> _WORK REQUEST_:
Work out how many lines of the material below contain the word "本文件凡未注明的压力均指表压", then write that number alone.

Segment Start: RECORDS FOR THIS EXERCISE

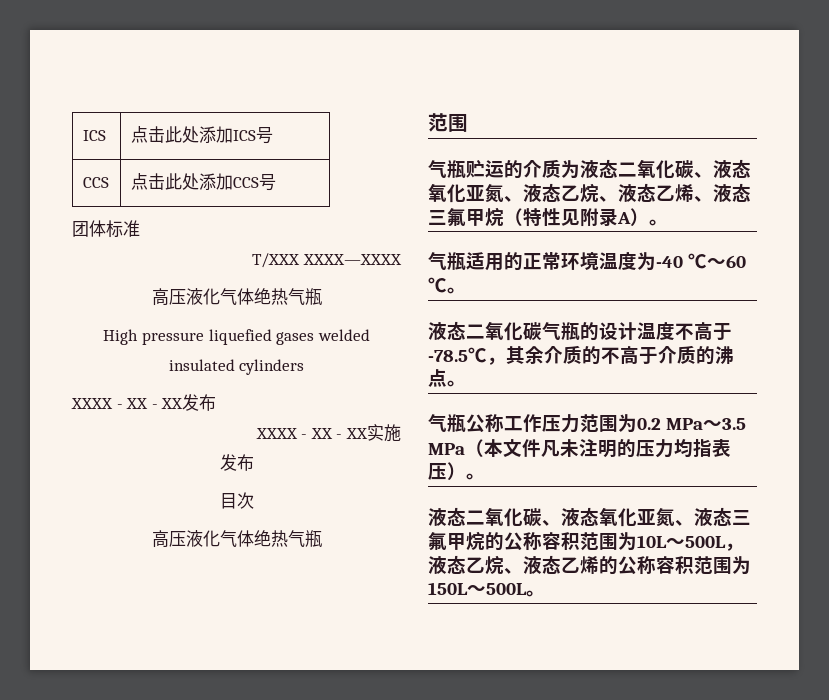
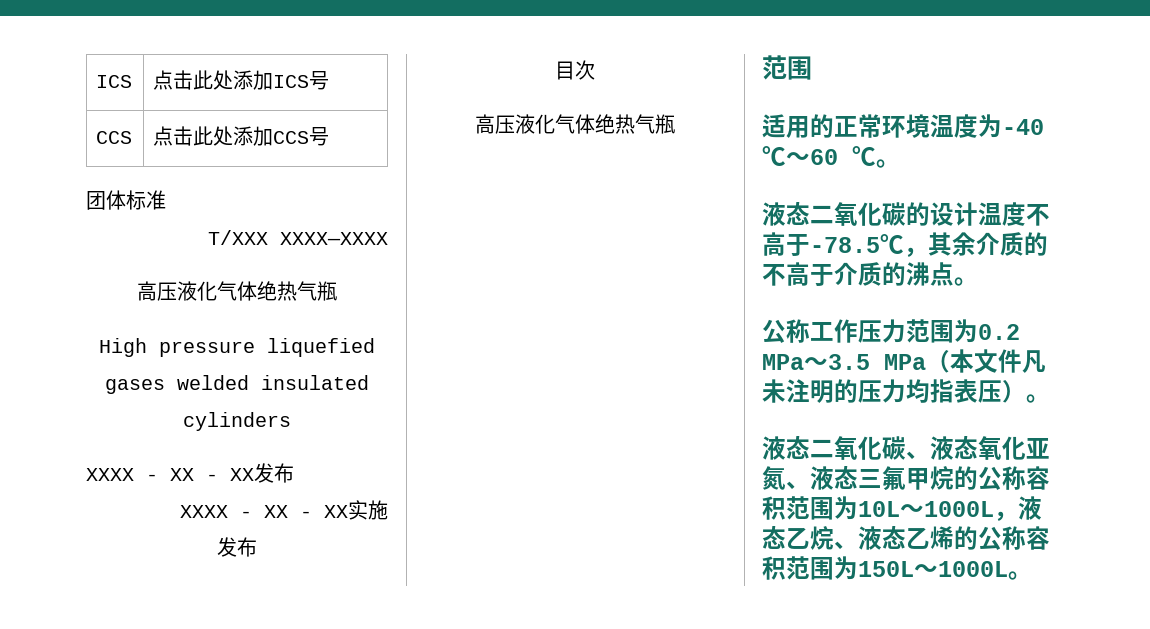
- 气瓶贮运的介质为液态二氧化碳、液态氧化亚氮、液态乙烷、液态乙烯、液态三氟甲烷（特性见附录A）。
- 气瓶适用的正常环境温度为-40 ℃～60 ℃。
+ 适用的正常环境温度为-40 ℃～60 ℃。
- 液态二氧化碳气瓶的设计温度不高于-78.5℃，其余介质的不高于介质的沸点。
+ 液态二氧化碳的设计温度不高于-78.5℃，其余介质的不高于介质的沸点。
- 气瓶公称工作压力范围为0.2 MPa～3.5 MPa（本文件凡未注明的压力均指表压）。
+ 公称工作压力范围为0.2 MPa～3.5 MPa（本文件凡未注明的压力均指表压）。
- 液态二氧化碳、液态氧化亚氮、液态三氟甲烷的公称容积范围为10L～500L，液态乙烷、液态乙烯的公称容积范围为150L～500L。
+ 液态二氧化碳、液态氧化亚氮、液态三氟甲烷的公称容积范围为10L～1000L，液态乙烷、液态乙烯的公称容积范围为150L～1000L。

Segment End: RECORDS FOR THIS EXERCISE

> _TASK RESPONSE_:
2